### Work instructions
Could you copy the records below exactly, leaving out any pictures they include?

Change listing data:
----

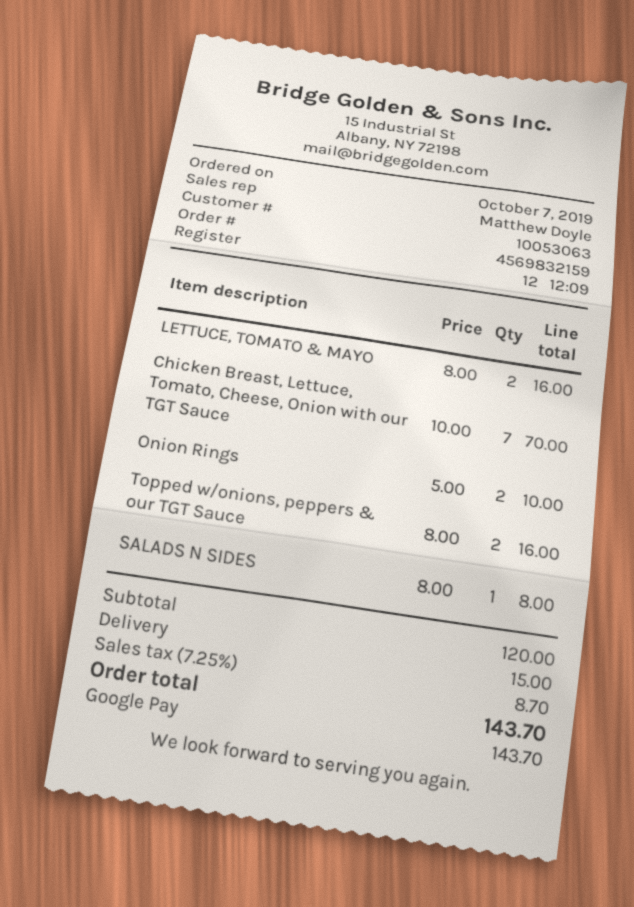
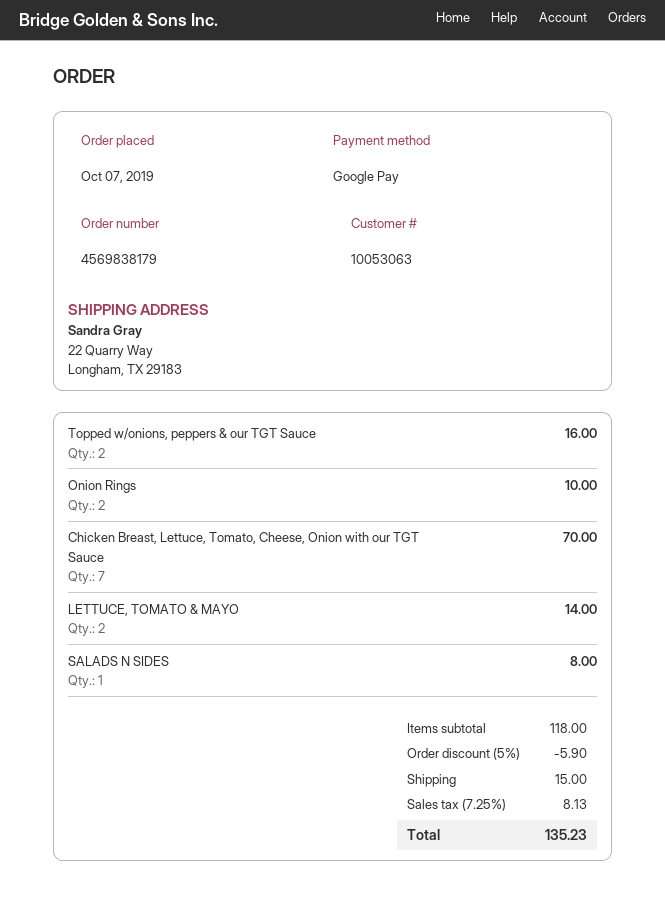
order number: 4569832159 -> 4569838179
LETTUCE, TOMATO & MAYO: 2 for 16.00 -> 2 for 14.00
subtotal: 120.00 -> 118.00
discount: none -> 5% = 5.90
tax: 7.25% = 8.70 -> 7.25% = 8.13
total: 143.70 -> 135.23

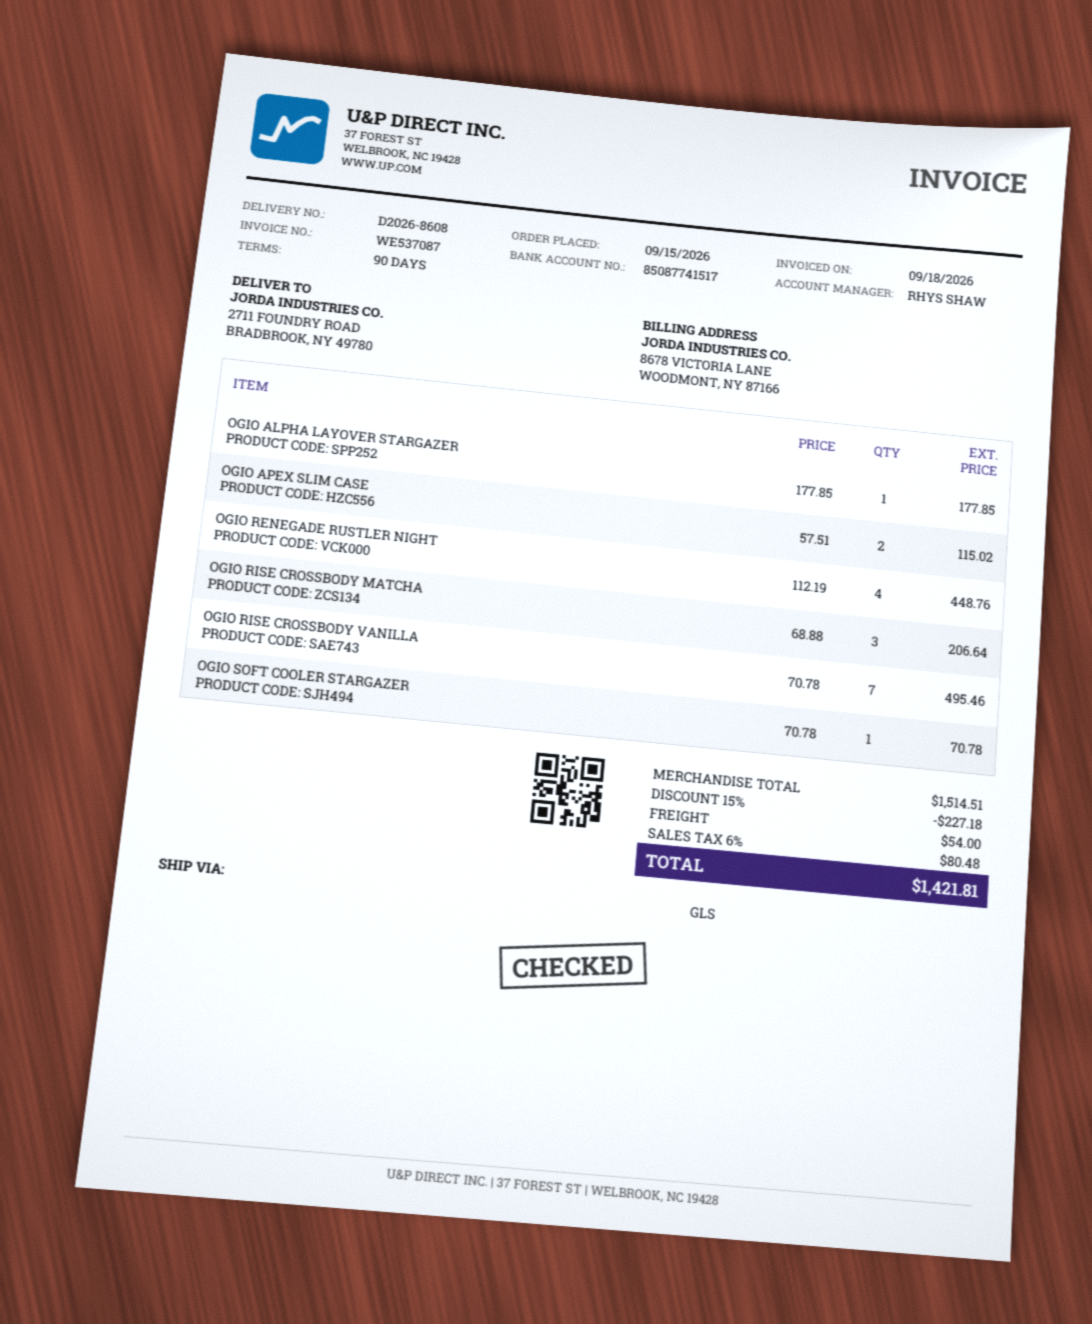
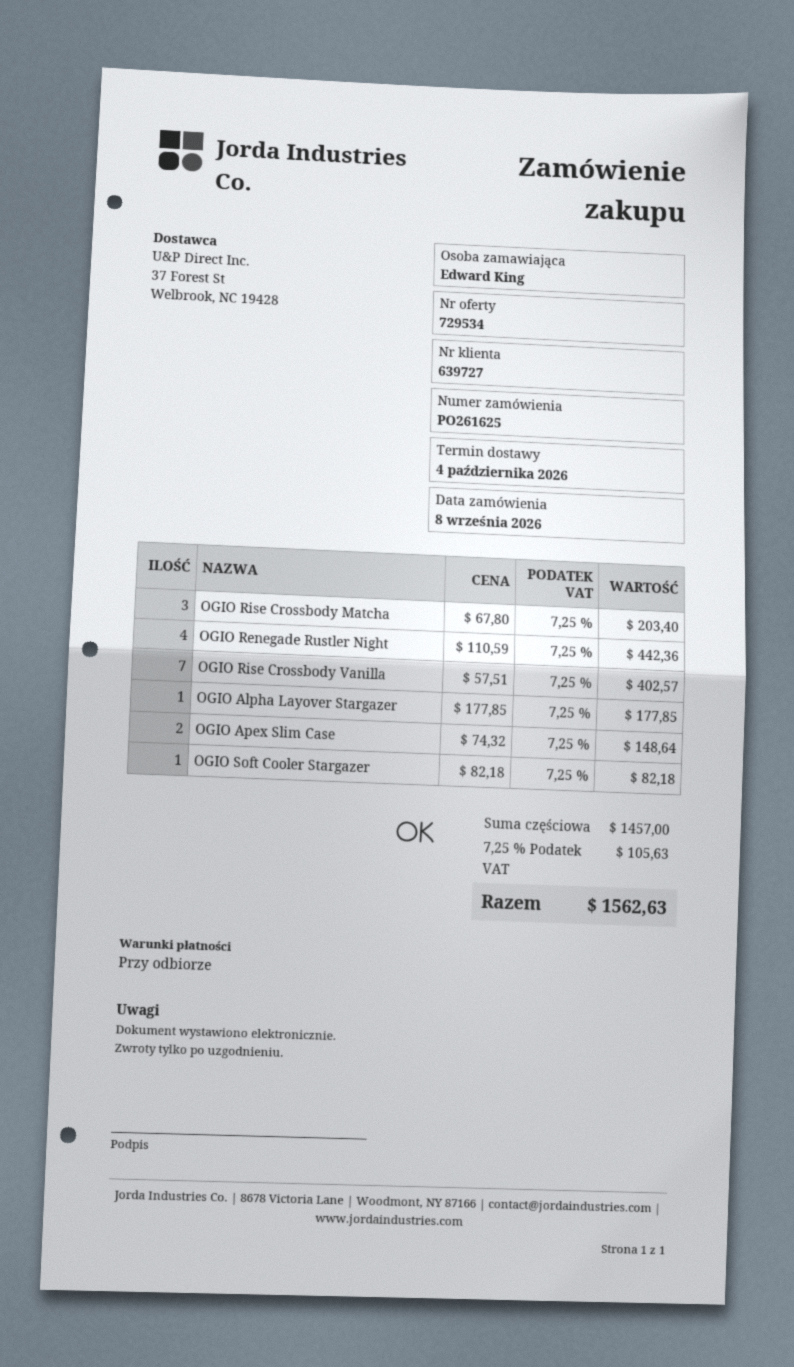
order date: 2026-09-15 -> 2026-09-08
payment terms: 90 days -> on receipt
OGIO APEX SLIM CASE: 2 x 57.51 = 115.02 -> 2 x 74.32 = 148.64
OGIO RENEGADE RUSTLER NIGHT: 4 x 112.19 = 448.76 -> 4 x 110.59 = 442.36
OGIO RISE CROSSBODY MATCHA: 3 x 68.88 = 206.64 -> 3 x 67.80 = 203.40
OGIO RISE CROSSBODY VANILLA: 7 x 70.78 = 495.46 -> 7 x 57.51 = 402.57
OGIO SOFT COOLER STARGAZER: 1 x 70.78 = 70.78 -> 1 x 82.18 = 82.18
subtotal: 1514.51 -> 1457.00
discount: 15% = 227.18 -> none
shipping: 54.00 -> none
tax: 6% = 80.48 -> 7.25% = 105.63
total: 1421.81 -> 1562.63

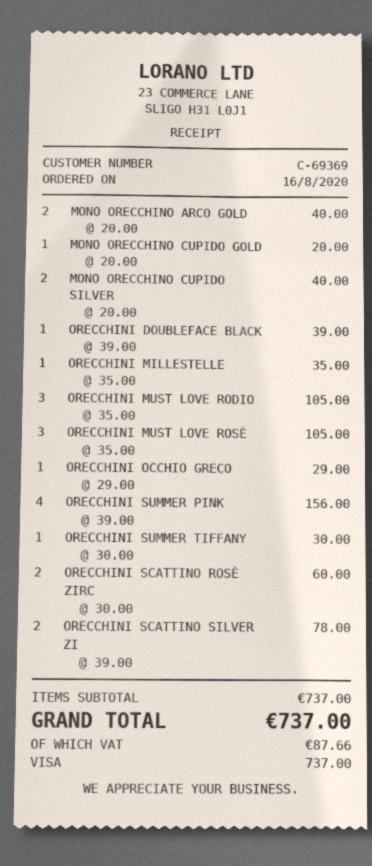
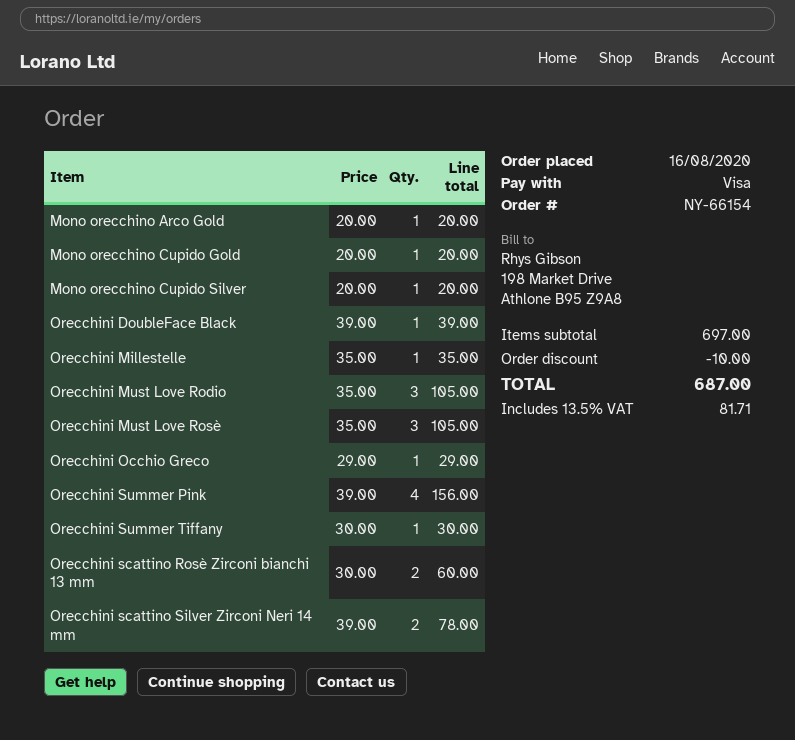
MONO ORECCHINO ARCO GOLD: 2 x 20.00 = 40.00 -> 1 x 20.00 = 20.00
MONO ORECCHINO CUPIDO SILVER: 2 x 20.00 = 40.00 -> 1 x 20.00 = 20.00
subtotal: 737.00 -> 697.00
discount: none -> 10.00
tax: 87.66 -> 81.71
total: 737.00 -> 687.00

----

### Your response
order number: 4569832159 -> 4569838179
LETTUCE, TOMATO & MAYO: 2 for 16.00 -> 2 for 14.00
subtotal: 120.00 -> 118.00
discount: none -> 5% = 5.90
tax: 7.25% = 8.70 -> 7.25% = 8.13
total: 143.70 -> 135.23

order date: 2026-09-15 -> 2026-09-08
payment terms: 90 days -> on receipt
OGIO APEX SLIM CASE: 2 x 57.51 = 115.02 -> 2 x 74.32 = 148.64
OGIO RENEGADE RUSTLER NIGHT: 4 x 112.19 = 448.76 -> 4 x 110.59 = 442.36
OGIO RISE CROSSBODY MATCHA: 3 x 68.88 = 206.64 -> 3 x 67.80 = 203.40
OGIO RISE CROSSBODY VANILLA: 7 x 70.78 = 495.46 -> 7 x 57.51 = 402.57
OGIO SOFT COOLER STARGAZER: 1 x 70.78 = 70.78 -> 1 x 82.18 = 82.18
subtotal: 1514.51 -> 1457.00
discount: 15% = 227.18 -> none
shipping: 54.00 -> none
tax: 6% = 80.48 -> 7.25% = 105.63
total: 1421.81 -> 1562.63

MONO ORECCHINO ARCO GOLD: 2 x 20.00 = 40.00 -> 1 x 20.00 = 20.00
MONO ORECCHINO CUPIDO SILVER: 2 x 20.00 = 40.00 -> 1 x 20.00 = 20.00
subtotal: 737.00 -> 697.00
discount: none -> 10.00
tax: 87.66 -> 81.71
total: 737.00 -> 687.00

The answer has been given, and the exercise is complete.